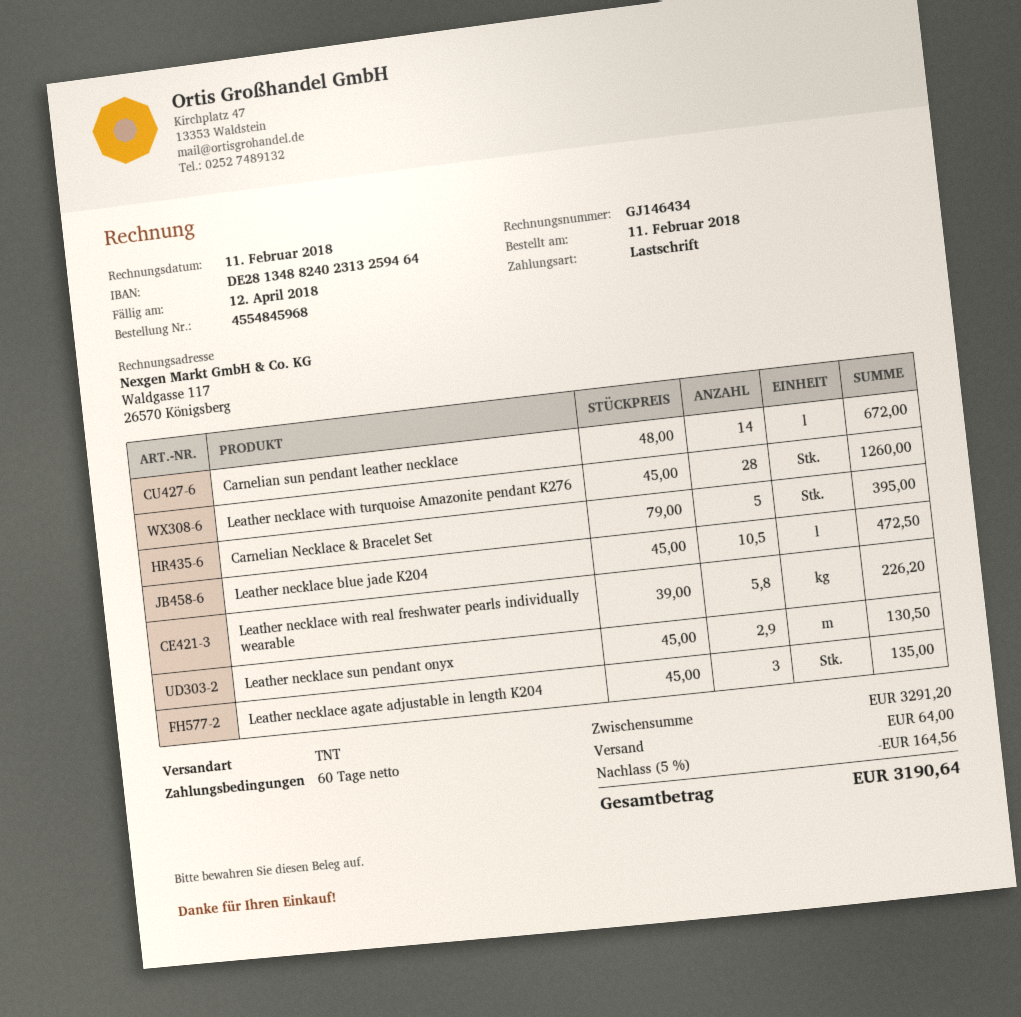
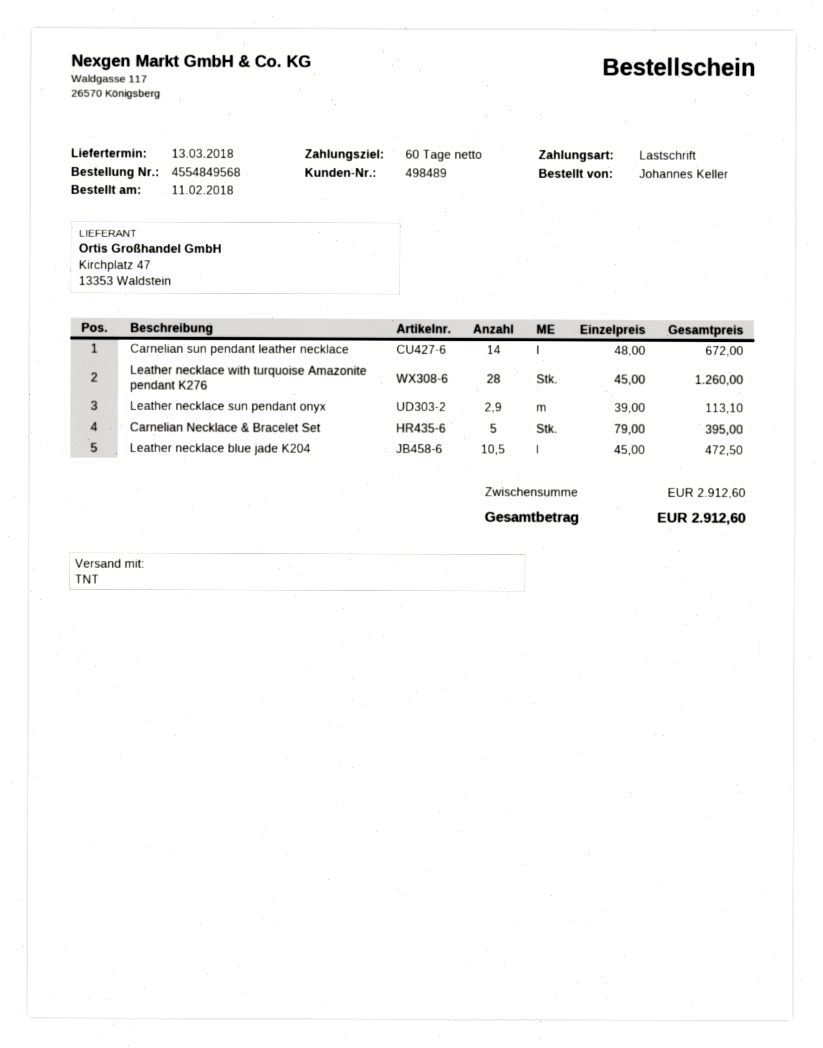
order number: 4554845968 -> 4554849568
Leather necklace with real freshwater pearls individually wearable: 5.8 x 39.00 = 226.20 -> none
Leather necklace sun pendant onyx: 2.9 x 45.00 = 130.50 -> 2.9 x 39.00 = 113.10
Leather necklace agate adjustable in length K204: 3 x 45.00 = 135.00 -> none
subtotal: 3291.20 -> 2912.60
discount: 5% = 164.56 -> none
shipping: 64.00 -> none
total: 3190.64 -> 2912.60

■ ■ ■ ■ ■ ■ ■

__Assignment__.
Reproduce the material above in full, images excluded.

__Answer section__.
order number: 4554845968 -> 4554849568
Leather necklace with real freshwater pearls individually wearable: 5.8 x 39.00 = 226.20 -> none
Leather necklace sun pendant onyx: 2.9 x 45.00 = 130.50 -> 2.9 x 39.00 = 113.10
Leather necklace agate adjustable in length K204: 3 x 45.00 = 135.00 -> none
subtotal: 3291.20 -> 2912.60
discount: 5% = 164.56 -> none
shipping: 64.00 -> none
total: 3190.64 -> 2912.60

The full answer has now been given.